# WORK ITEM:
Please report each line of the data below that contains "size".

BEGIN

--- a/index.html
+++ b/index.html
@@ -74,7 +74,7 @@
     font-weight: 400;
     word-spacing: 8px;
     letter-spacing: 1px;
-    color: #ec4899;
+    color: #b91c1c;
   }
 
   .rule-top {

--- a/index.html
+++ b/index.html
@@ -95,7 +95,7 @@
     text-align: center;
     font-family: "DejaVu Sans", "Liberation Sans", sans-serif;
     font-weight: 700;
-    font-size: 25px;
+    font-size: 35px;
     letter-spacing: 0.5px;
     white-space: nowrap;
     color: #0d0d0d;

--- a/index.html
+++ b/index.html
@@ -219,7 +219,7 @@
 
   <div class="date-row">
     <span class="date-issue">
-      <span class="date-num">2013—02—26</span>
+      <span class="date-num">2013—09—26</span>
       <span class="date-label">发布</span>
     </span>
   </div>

END
BEGIN

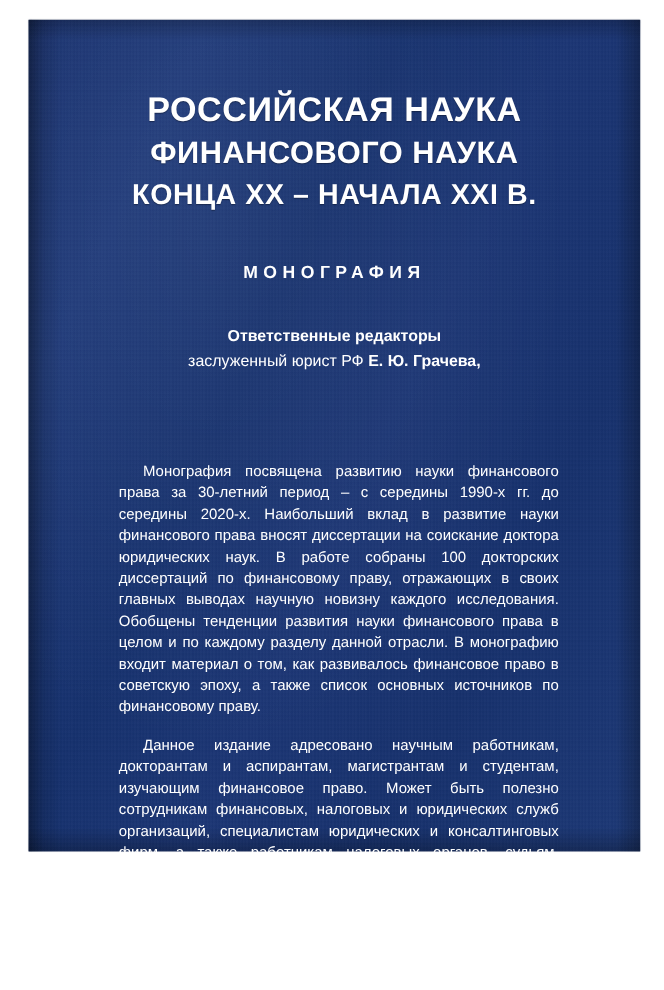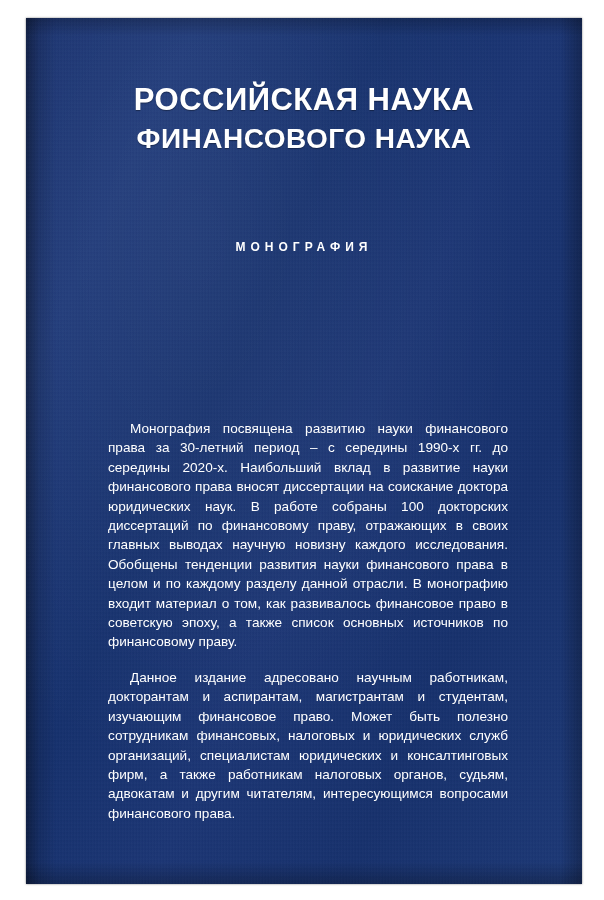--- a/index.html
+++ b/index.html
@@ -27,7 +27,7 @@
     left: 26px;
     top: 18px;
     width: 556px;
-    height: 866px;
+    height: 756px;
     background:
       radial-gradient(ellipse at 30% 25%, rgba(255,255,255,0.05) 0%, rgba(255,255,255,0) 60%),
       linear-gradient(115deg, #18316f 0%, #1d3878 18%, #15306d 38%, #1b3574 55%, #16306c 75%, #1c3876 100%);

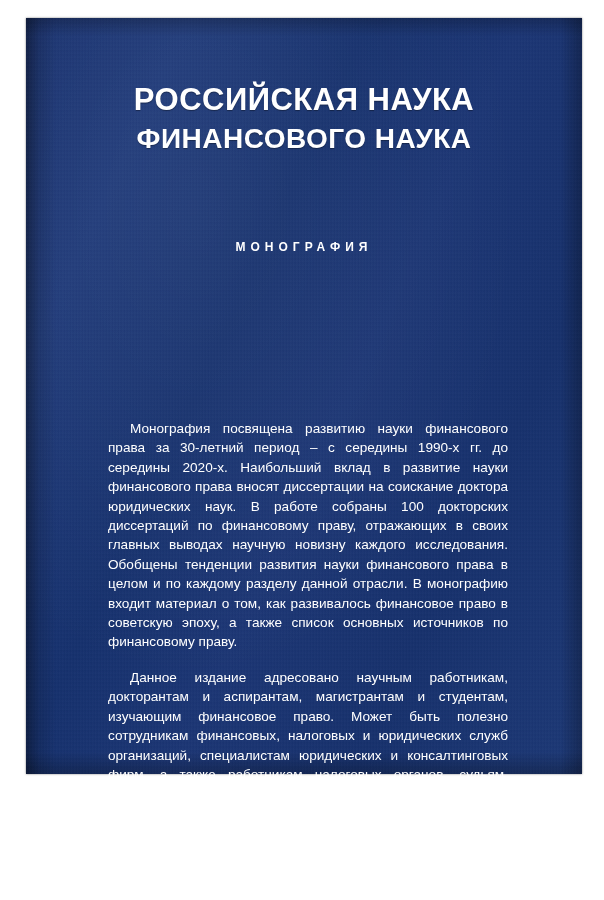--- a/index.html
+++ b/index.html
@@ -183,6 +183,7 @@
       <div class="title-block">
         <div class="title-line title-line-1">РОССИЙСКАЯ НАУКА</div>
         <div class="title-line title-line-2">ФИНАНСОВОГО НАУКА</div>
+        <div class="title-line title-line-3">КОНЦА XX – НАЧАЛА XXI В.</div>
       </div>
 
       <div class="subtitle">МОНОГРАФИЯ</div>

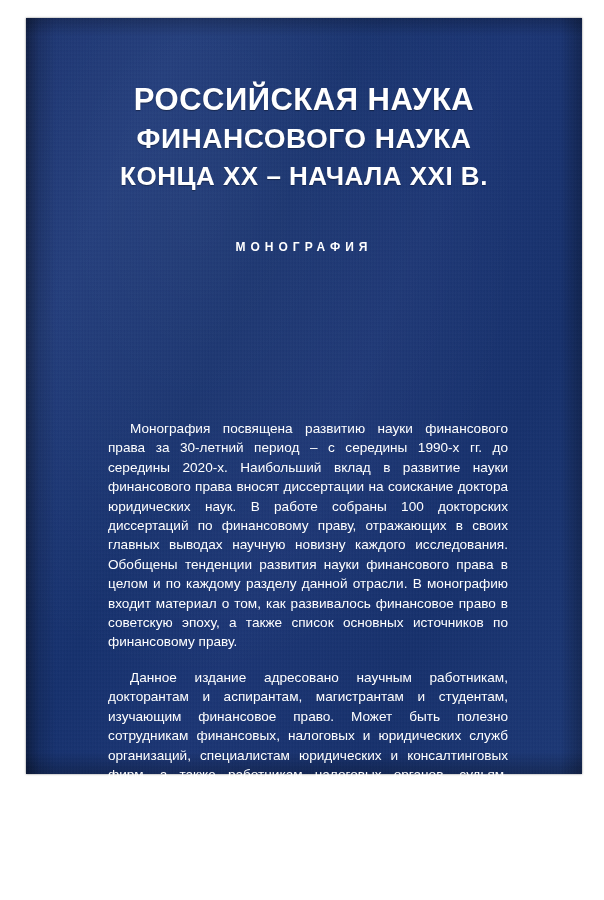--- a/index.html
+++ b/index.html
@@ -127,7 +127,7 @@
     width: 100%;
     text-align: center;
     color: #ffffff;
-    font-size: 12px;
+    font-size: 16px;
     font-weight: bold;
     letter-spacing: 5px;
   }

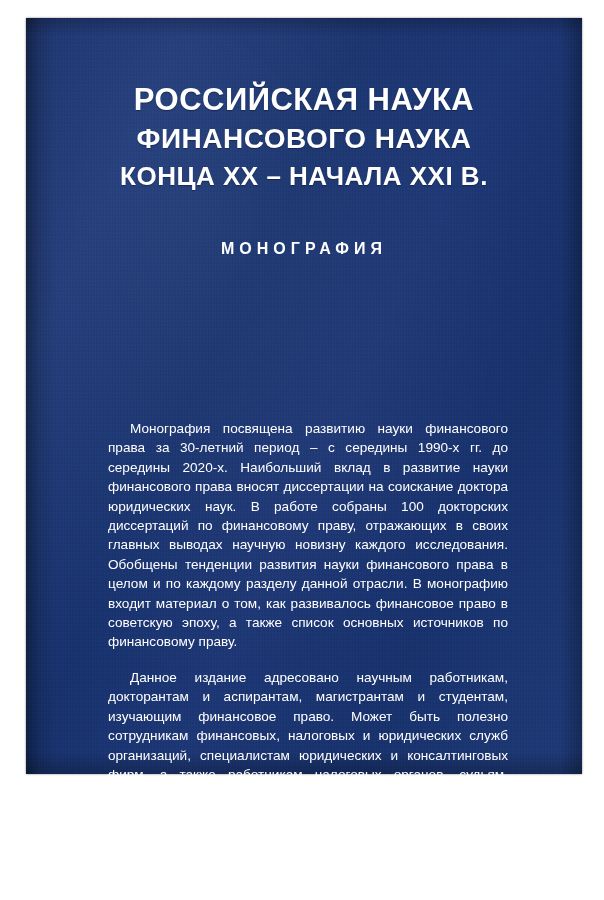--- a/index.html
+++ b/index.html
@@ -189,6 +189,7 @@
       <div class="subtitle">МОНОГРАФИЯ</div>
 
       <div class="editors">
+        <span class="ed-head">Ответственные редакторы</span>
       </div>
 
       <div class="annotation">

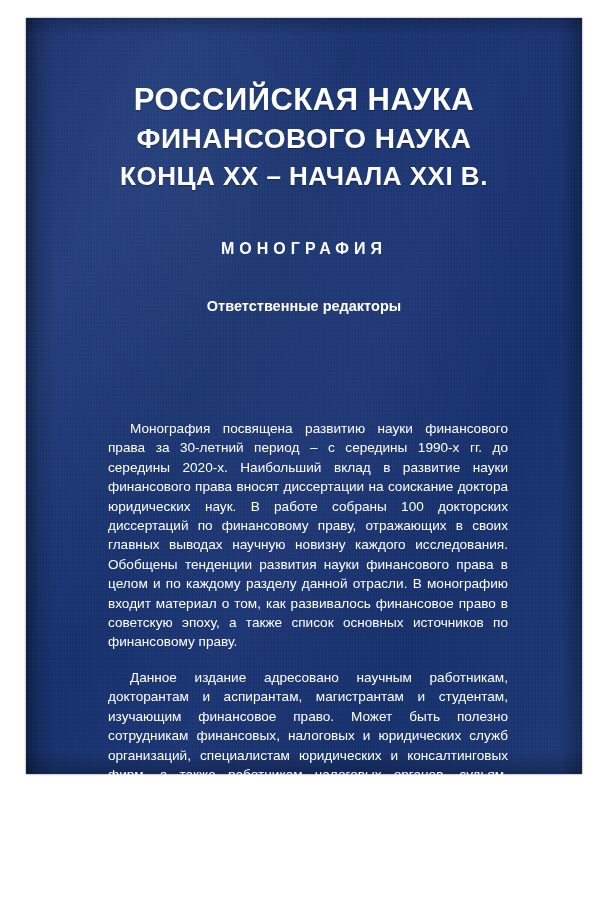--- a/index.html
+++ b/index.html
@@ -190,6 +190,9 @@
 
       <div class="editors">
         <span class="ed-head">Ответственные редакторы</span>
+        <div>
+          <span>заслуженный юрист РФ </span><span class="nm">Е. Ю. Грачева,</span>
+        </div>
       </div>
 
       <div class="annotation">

END

# SOLUTION:
-    font-size: 25px;
+    font-size: 35px;
-    font-size: 12px;
+    font-size: 16px;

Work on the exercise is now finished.